__WORK INSTRUCTION__: Copy the data exactly. Images are the one exception.

Dataset items:

━━━━━━━━━━━━━━━━━━━━━━━━━━━━━━

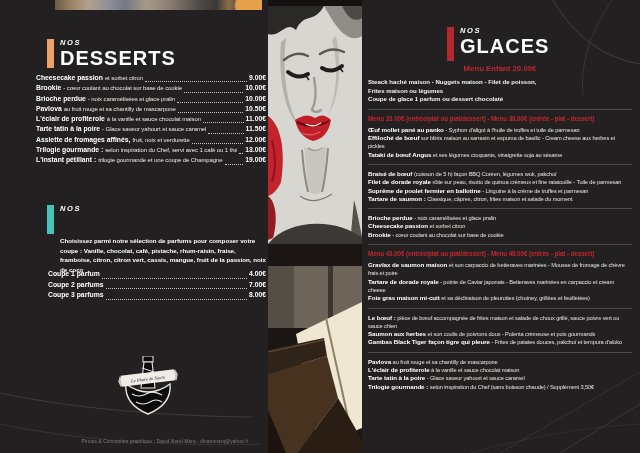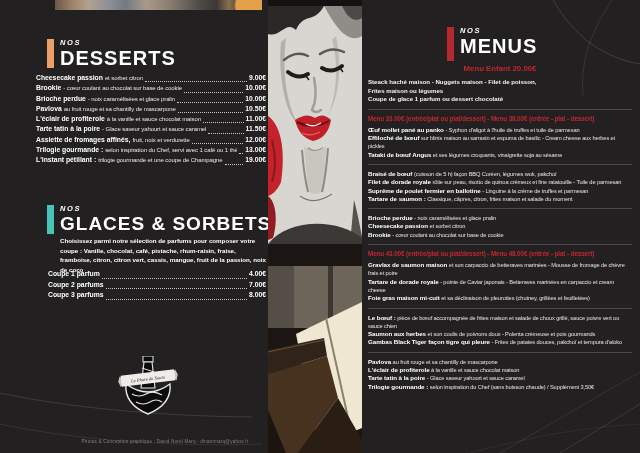--- a/index.html
+++ b/index.html
@@ -236,7 +236,7 @@
     <div class="bar" style="background: rgb(181, 40, 45);"></div>
     <div>
       <div class="kicker">NOS</div>
-      <h1 class="sec-title">MENUS</h1>
+      <h1 class="sec-title">GLACES</h1>
     </div>
   </header>
 

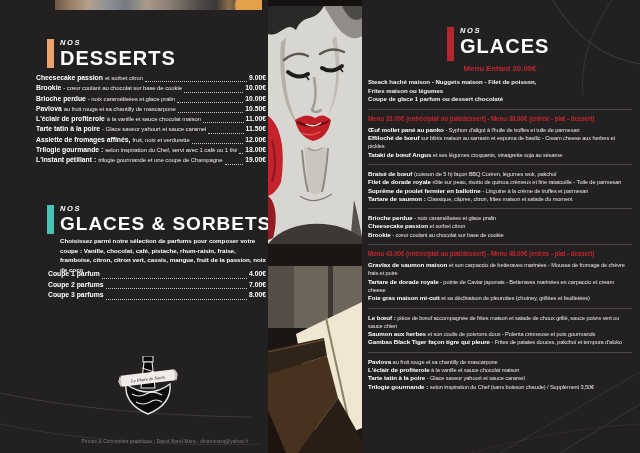--- a/index.html
+++ b/index.html
@@ -156,7 +156,6 @@
     <div class="bar" style="background: rgb(71, 195, 183);"></div>
     <div>
       <div class="kicker">NOS</div>
-      <h1 class="sec-title">GLACES &amp; SORBETS</h1>
     </div>
   </header>
 

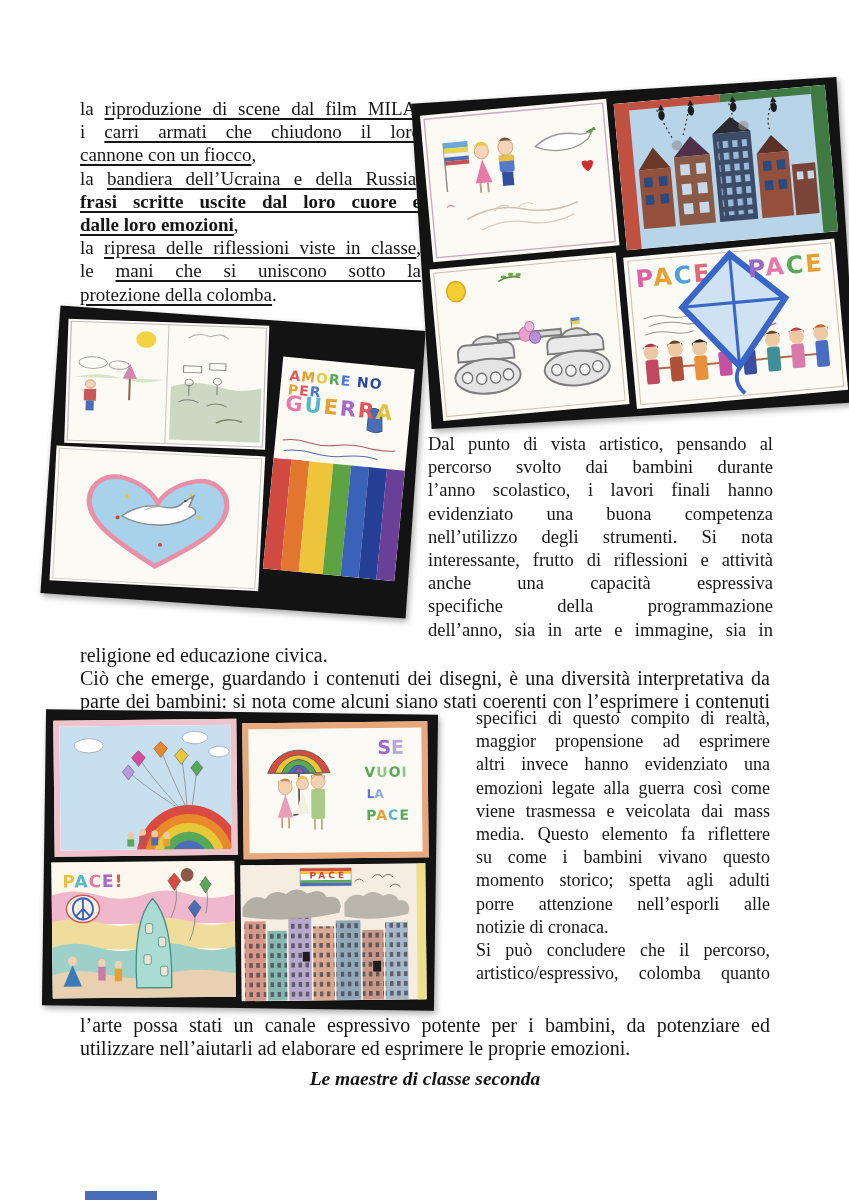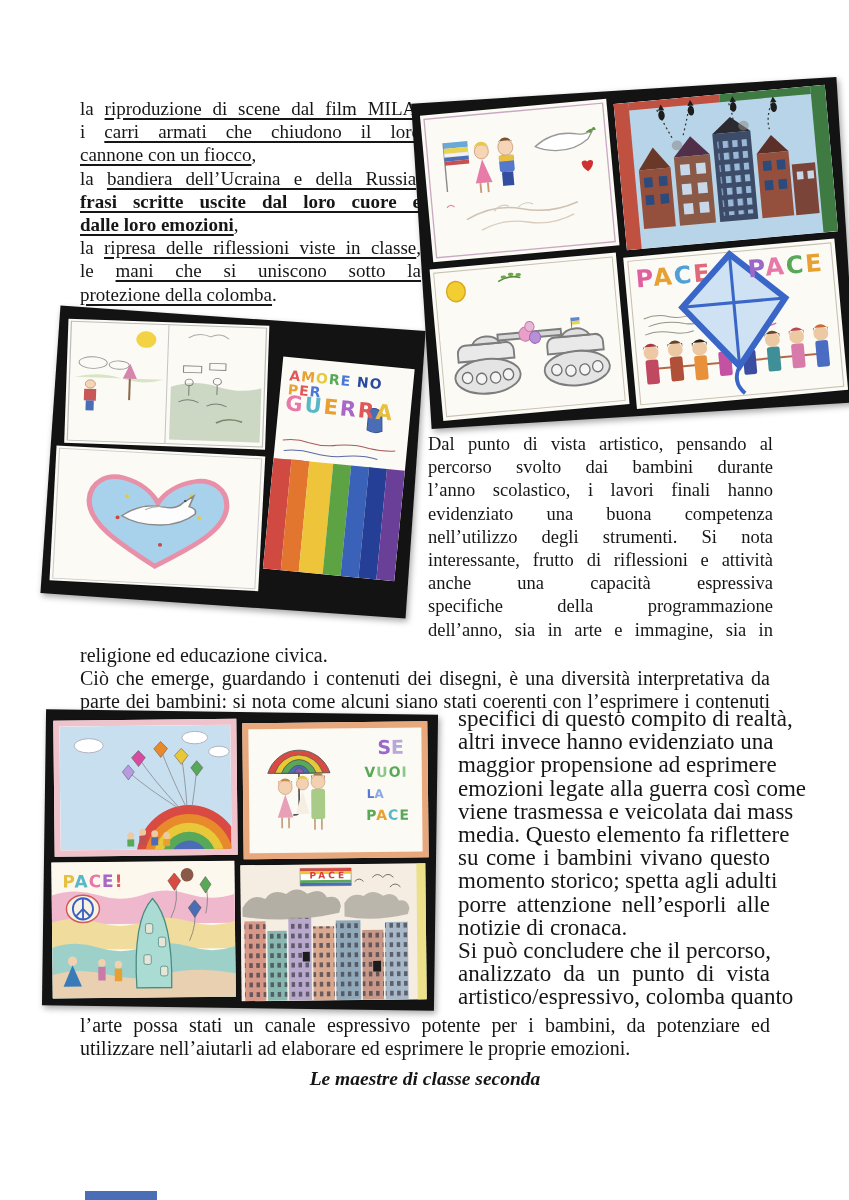--- a/index.html
+++ b/index.html
@@ -17,7 +17,7 @@
   .full-a{left:80px;top:644px;width:690px;}
   .full-a .line,.full-b .line{font-size:20px;}
   .right-col{left:458px;top:707px;width:312px;}
-  .right-col .line{font-size:23px;}
+  .right-col .line{font-size:18px;margin-left:18px;}
   .full-b{left:80px;top:1014px;width:690px;}
   .signature{left:80px;top:1068px;width:690px;text-align:center;font-weight:bold;font-style:italic;font-size:19.5px;}
   

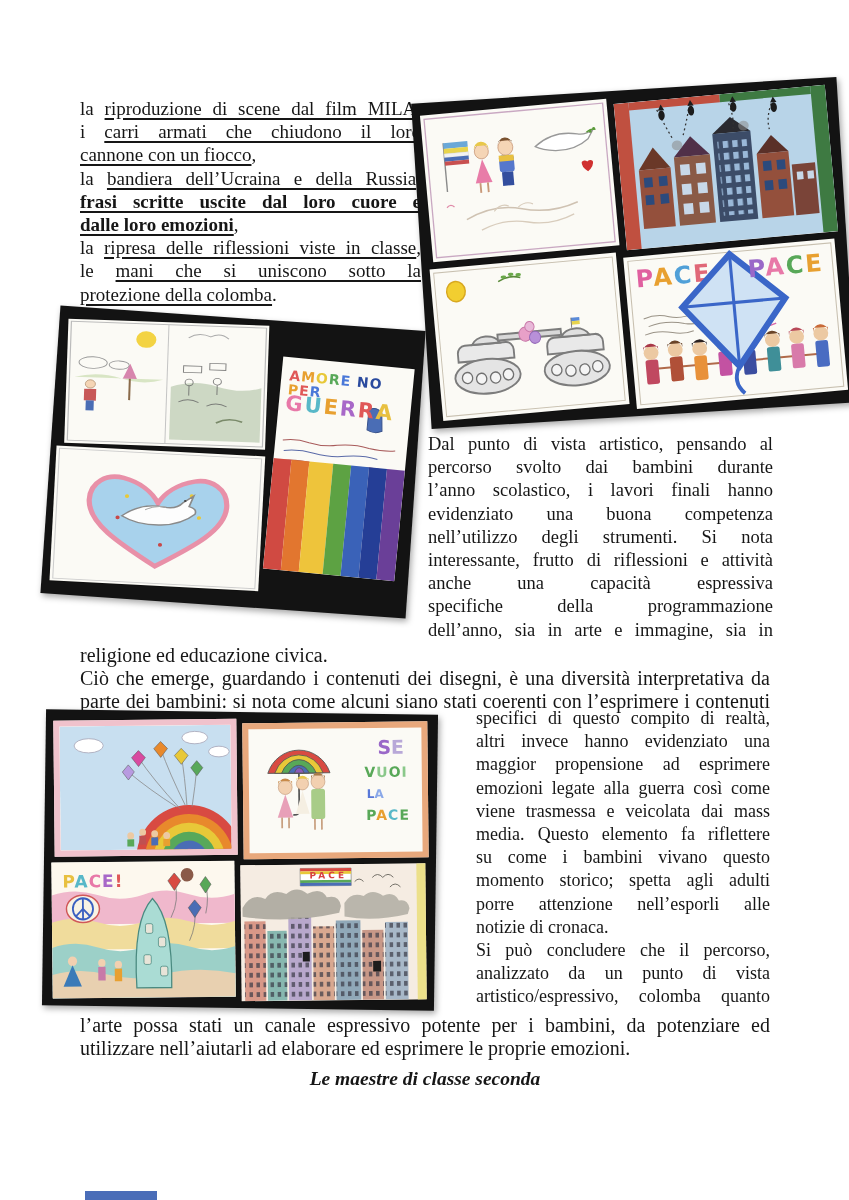--- a/index.html
+++ b/index.html
@@ -486,8 +486,8 @@
 
 <div class="abs lines right-col">
     <div class="line j"><span>specifici di questo compito di realtà,</span></div>
+    <div class="line j"><span>maggior propensione ad esprimere</span></div>
     <div class="line j"><span>altri invece hanno evidenziato una</span></div>
-    <div class="line j"><span>maggior propensione ad esprimere</span></div>
     <div class="line j"><span>emozioni legate alla guerra così come</span></div>
     <div class="line j"><span>viene trasmessa e veicolata dai mass</span></div>
     <div class="line j"><span>media. Questo elemento fa riflettere</span></div>

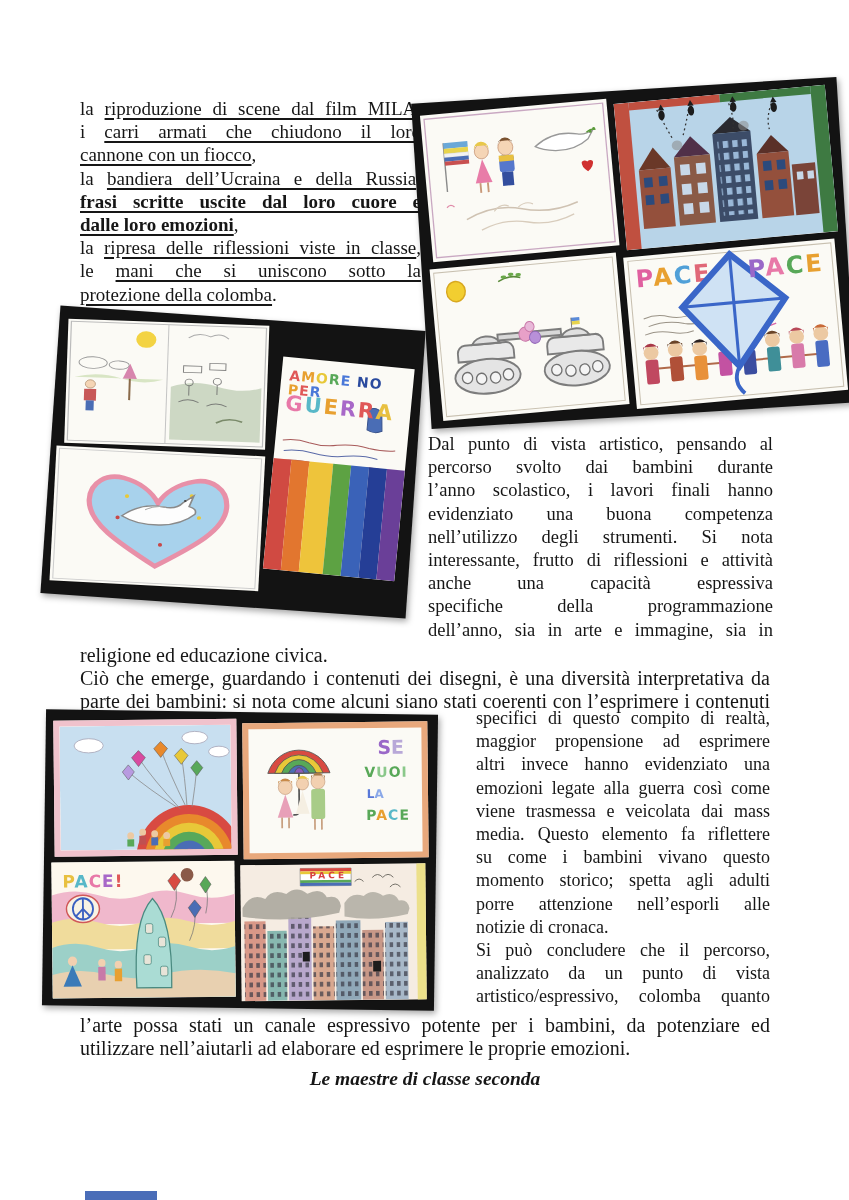--- a/index.html
+++ b/index.html
@@ -496,7 +496,6 @@
     <div class="line j"><span>porre attenzione nell’esporli alle</span></div>
     <div class="line"><span>notizie di cronaca.</span></div>
     <div class="line j"><span>Si può concludere che il percorso,</span></div>
-    <div class="line j"><span>analizzato da un punto di vista</span></div>
     <div class="line j"><span>artistico/espressivo, colomba quanto</span></div>
   </div>
 

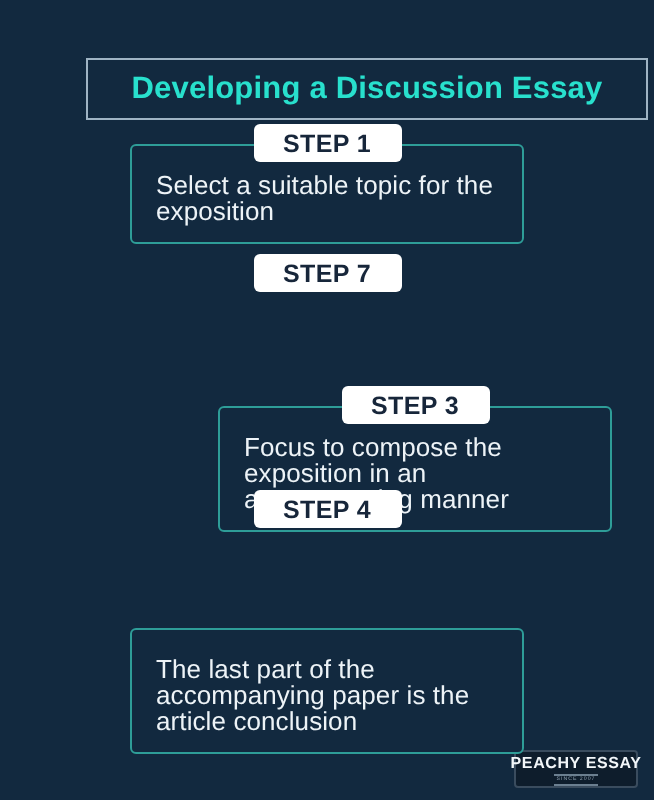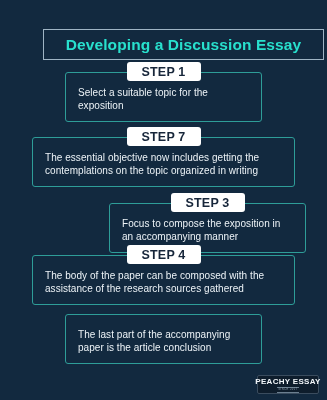--- a/index.html
+++ b/index.html
@@ -87,7 +87,7 @@
 
   .step-text {
     color: #edf3f7;
-    font-size: 10px;
+    font-size: 13px;
     line-height: 13px;
     letter-spacing: 0.05px;
   }

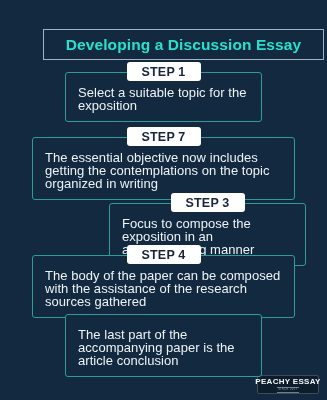--- a/index.html
+++ b/index.html
@@ -151,9 +151,6 @@
     <div class="step-badge">
       <span class="step-badge-text">STEP 7</span>
     </div>
-    <div class="step-body wide">
-      <div class="step-text">The essential objective now includes getting the contemplations on the topic organized in writing</div>
-    </div>
   </div>
 
   <div class="step" style="top:193px;padding-left:44px;">

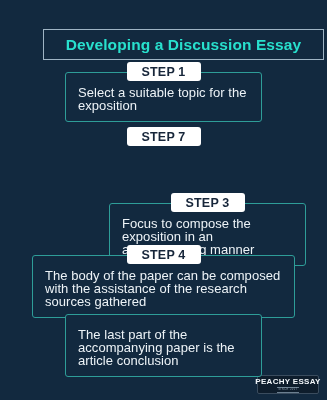--- a/index.html
+++ b/index.html
@@ -166,9 +166,6 @@
     <div class="step-badge">
       <span class="step-badge-text">STEP 4</span>
     </div>
-    <div class="step-body wide">
-      <div class="step-text">The body of the paper can be composed with the assistance of the research sources gathered</div>
-    </div>
   </div>
 
   <div class="step" style="top:323px;">

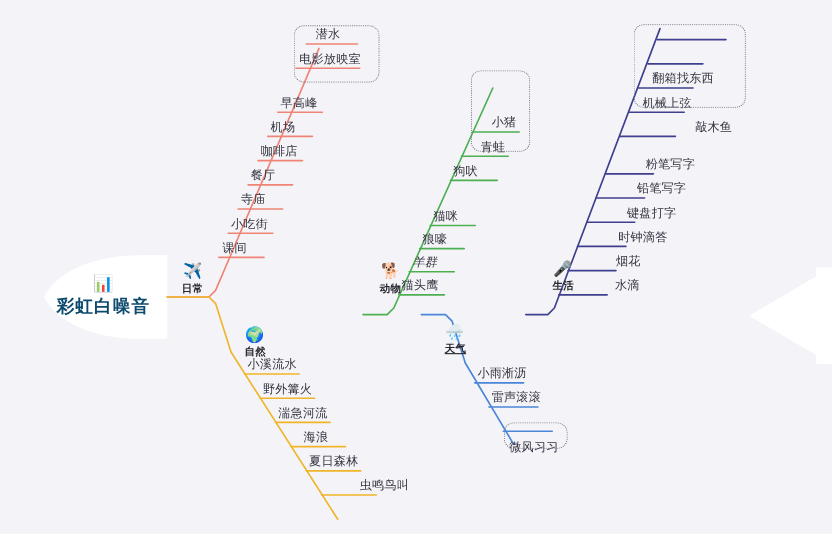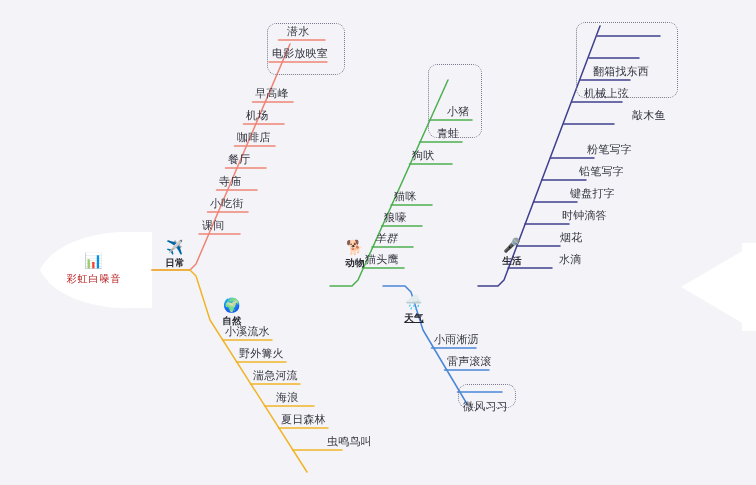--- a/index.html
+++ b/index.html
@@ -190,7 +190,7 @@
   <div class="node rib-label" style="left:202px; top:233px;">课间</div>
   <div class="node rib-label" style="left:210px; top:211px;">小吃街</div>
   <div class="node rib-label" style="left:219px; top:189px;">寺庙</div>
-  <div class="node rib-label" style="left:228px; top:167px;">餐厅</div>
+  <div class="node rib-label" style="left:228px; top:167px;font-family:Liberation Serif, serif;">餐厅</div>
   <div class="node rib-label" style="left:237px; top:145px;">咖啡店</div>
   <div class="node rib-label" style="left:246px; top:123px;">机场</div>
   <div class="node rib-label" style="left:255px; top:101px;">早高峰</div>

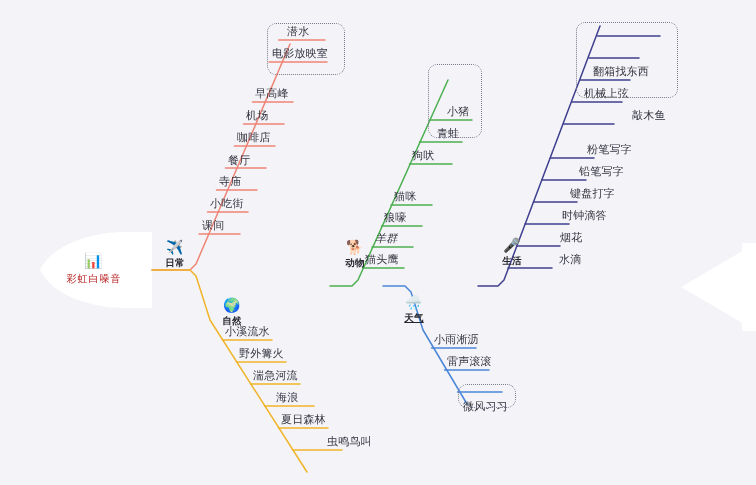--- a/index.html
+++ b/index.html
@@ -72,9 +72,9 @@
     line-height: 1;
   }
   .head-title {
-    font-size: 10px;
-    font-weight: normal;
-    color: #b91c1c;
+    font-size: 16px;
+    font-weight: bold;
+    color: #0c4a6e;
     letter-spacing: 1px;
   }
   .tail-arrow {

━━━━━━━━━━━━━━━━━━━━━━━━━━━━━━

__SOLUTION TO THIS PROBLEM__:
--- a/index.html
+++ b/index.html
@@ -236,7 +236,7 @@
     <div class="bar" style="background: rgb(181, 40, 45);"></div>
     <div>
       <div class="kicker">NOS</div>
-      <h1 class="sec-title">MENUS</h1>
+      <h1 class="sec-title">GLACES</h1>
     </div>
   </header>
 

--- a/index.html
+++ b/index.html
@@ -156,7 +156,6 @@
     <div class="bar" style="background: rgb(71, 195, 183);"></div>
     <div>
       <div class="kicker">NOS</div>
-      <h1 class="sec-title">GLACES &amp; SORBETS</h1>
     </div>
   </header>
 

--- a/index.html
+++ b/index.html
@@ -17,7 +17,7 @@
   .full-a{left:80px;top:644px;width:690px;}
   .full-a .line,.full-b .line{font-size:20px;}
   .right-col{left:458px;top:707px;width:312px;}
-  .right-col .line{font-size:23px;}
+  .right-col .line{font-size:18px;margin-left:18px;}
   .full-b{left:80px;top:1014px;width:690px;}
   .signature{left:80px;top:1068px;width:690px;text-align:center;font-weight:bold;font-style:italic;font-size:19.5px;}
   

--- a/index.html
+++ b/index.html
@@ -486,8 +486,8 @@
 
 <div class="abs lines right-col">
     <div class="line j"><span>specifici di questo compito di realtà,</span></div>
+    <div class="line j"><span>maggior propensione ad esprimere</span></div>
     <div class="line j"><span>altri invece hanno evidenziato una</span></div>
-    <div class="line j"><span>maggior propensione ad esprimere</span></div>
     <div class="line j"><span>emozioni legate alla guerra così come</span></div>
     <div class="line j"><span>viene trasmessa e veicolata dai mass</span></div>
     <div class="line j"><span>media. Questo elemento fa riflettere</span></div>

--- a/index.html
+++ b/index.html
@@ -496,7 +496,6 @@
     <div class="line j"><span>porre attenzione nell’esporli alle</span></div>
     <div class="line"><span>notizie di cronaca.</span></div>
     <div class="line j"><span>Si può concludere che il percorso,</span></div>
-    <div class="line j"><span>analizzato da un punto di vista</span></div>
     <div class="line j"><span>artistico/espressivo, colomba quanto</span></div>
   </div>
 

--- a/index.html
+++ b/index.html
@@ -87,7 +87,7 @@
 
   .step-text {
     color: #edf3f7;
-    font-size: 10px;
+    font-size: 13px;
     line-height: 13px;
     letter-spacing: 0.05px;
   }

--- a/index.html
+++ b/index.html
@@ -151,9 +151,6 @@
     <div class="step-badge">
       <span class="step-badge-text">STEP 7</span>
     </div>
-    <div class="step-body wide">
-      <div class="step-text">The essential objective now includes getting the contemplations on the topic organized in writing</div>
-    </div>
   </div>
 
   <div class="step" style="top:193px;padding-left:44px;">

--- a/index.html
+++ b/index.html
@@ -166,9 +166,6 @@
     <div class="step-badge">
       <span class="step-badge-text">STEP 4</span>
     </div>
-    <div class="step-body wide">
-      <div class="step-text">The body of the paper can be composed with the assistance of the research sources gathered</div>
-    </div>
   </div>
 
   <div class="step" style="top:323px;">

--- a/index.html
+++ b/index.html
@@ -190,7 +190,7 @@
   <div class="node rib-label" style="left:202px; top:233px;">课间</div>
   <div class="node rib-label" style="left:210px; top:211px;">小吃街</div>
   <div class="node rib-label" style="left:219px; top:189px;">寺庙</div>
-  <div class="node rib-label" style="left:228px; top:167px;">餐厅</div>
+  <div class="node rib-label" style="left:228px; top:167px;font-family:Liberation Serif, serif;">餐厅</div>
   <div class="node rib-label" style="left:237px; top:145px;">咖啡店</div>
   <div class="node rib-label" style="left:246px; top:123px;">机场</div>
   <div class="node rib-label" style="left:255px; top:101px;">早高峰</div>

--- a/index.html
+++ b/index.html
@@ -72,9 +72,9 @@
     line-height: 1;
   }
   .head-title {
-    font-size: 10px;
-    font-weight: normal;
-    color: #b91c1c;
+    font-size: 16px;
+    font-weight: bold;
+    color: #0c4a6e;
     letter-spacing: 1px;
   }
   .tail-arrow {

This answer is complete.